== Segment start ==

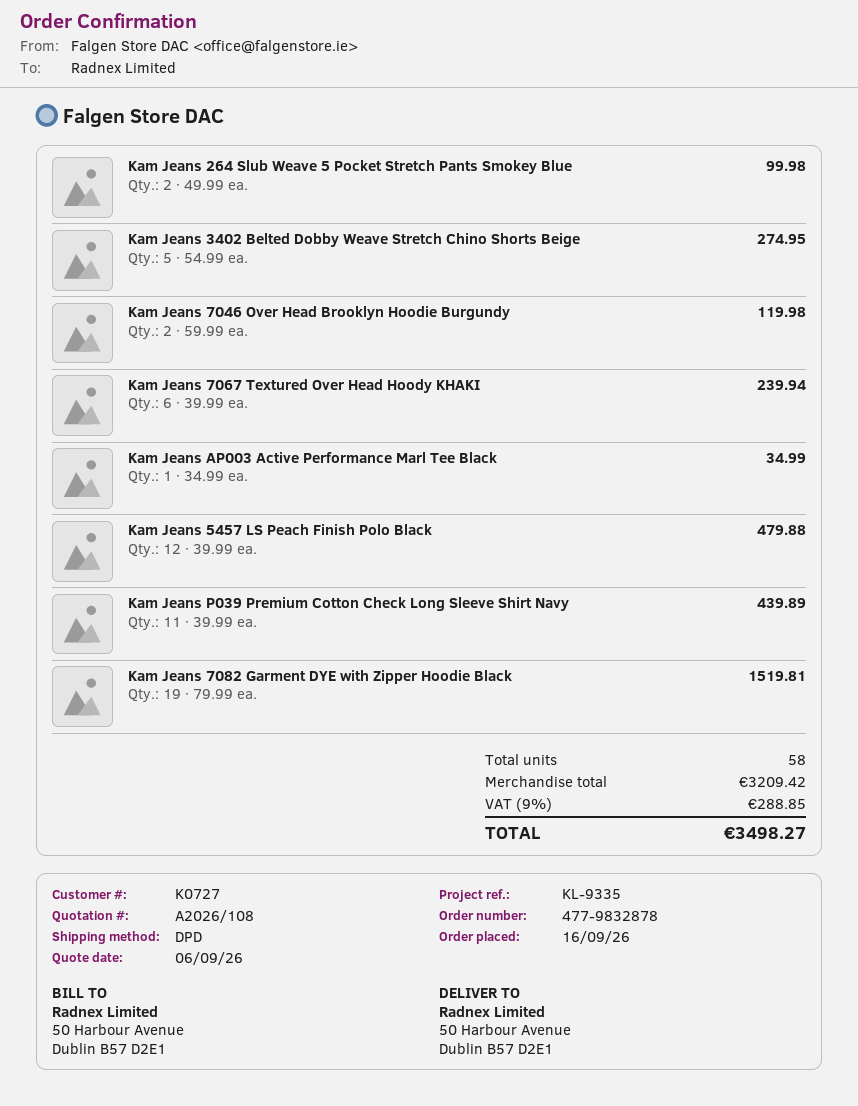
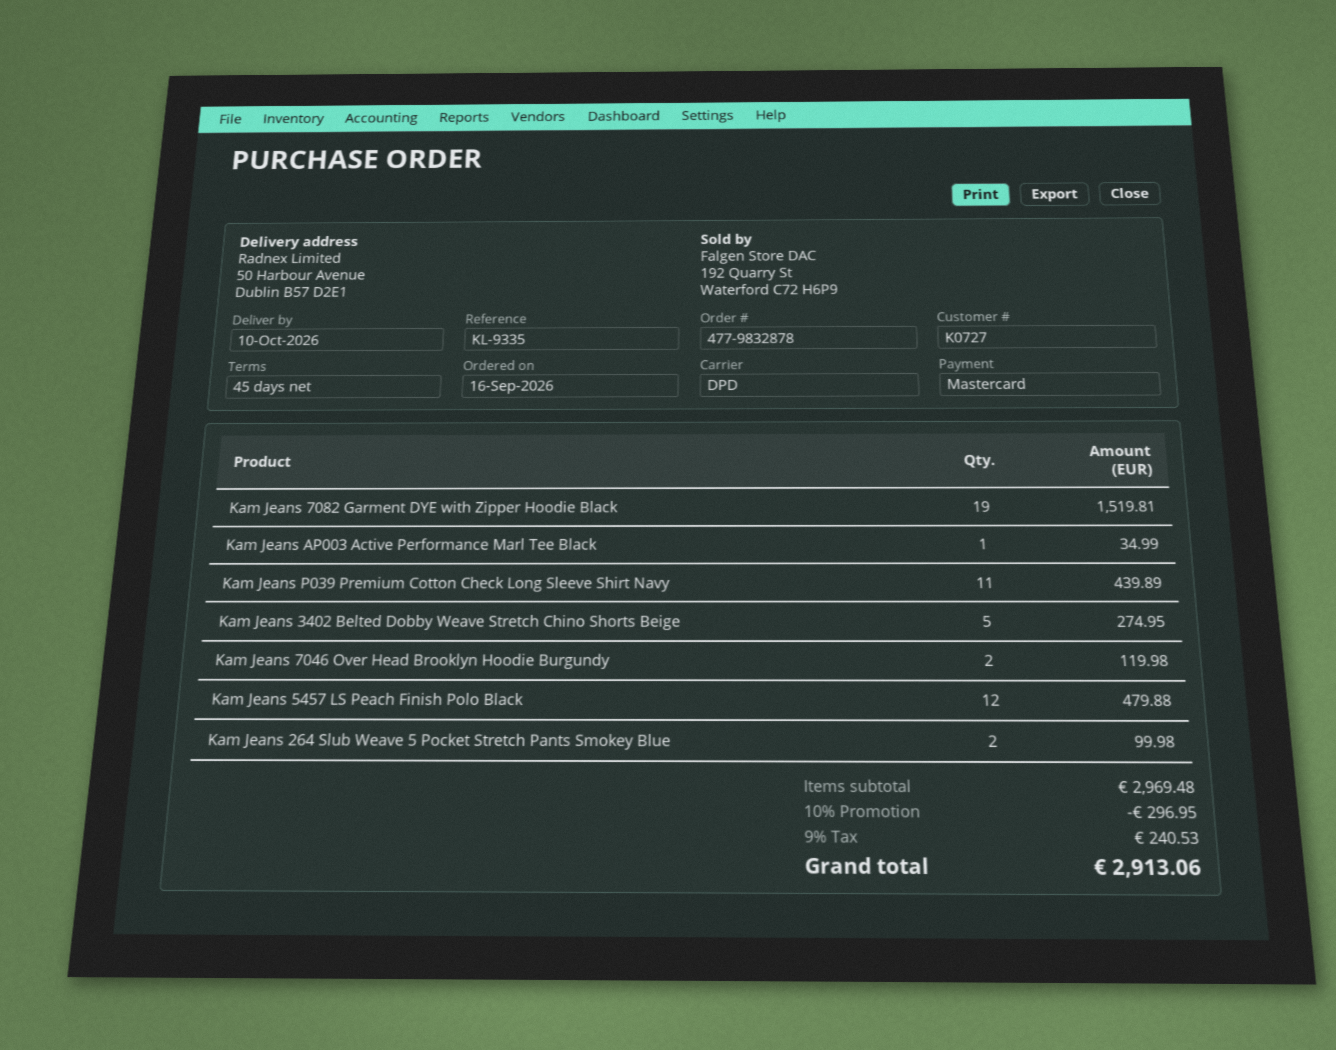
Kam Jeans 7067 Textured Over Head Hoody KHAKI: 6 for 239.94 -> none
subtotal: 3209.42 -> 2969.48
discount: none -> 10% = 296.95
tax: 9% = 288.85 -> 9% = 240.53
total: 3498.27 -> 2913.06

== Segment end ==

For this exercise, return every entry verbatim and omit all pictures.

— Exercise response —
Kam Jeans 7067 Textured Over Head Hoody KHAKI: 6 for 239.94 -> none
subtotal: 3209.42 -> 2969.48
discount: none -> 10% = 296.95
tax: 9% = 288.85 -> 9% = 240.53
total: 3498.27 -> 2913.06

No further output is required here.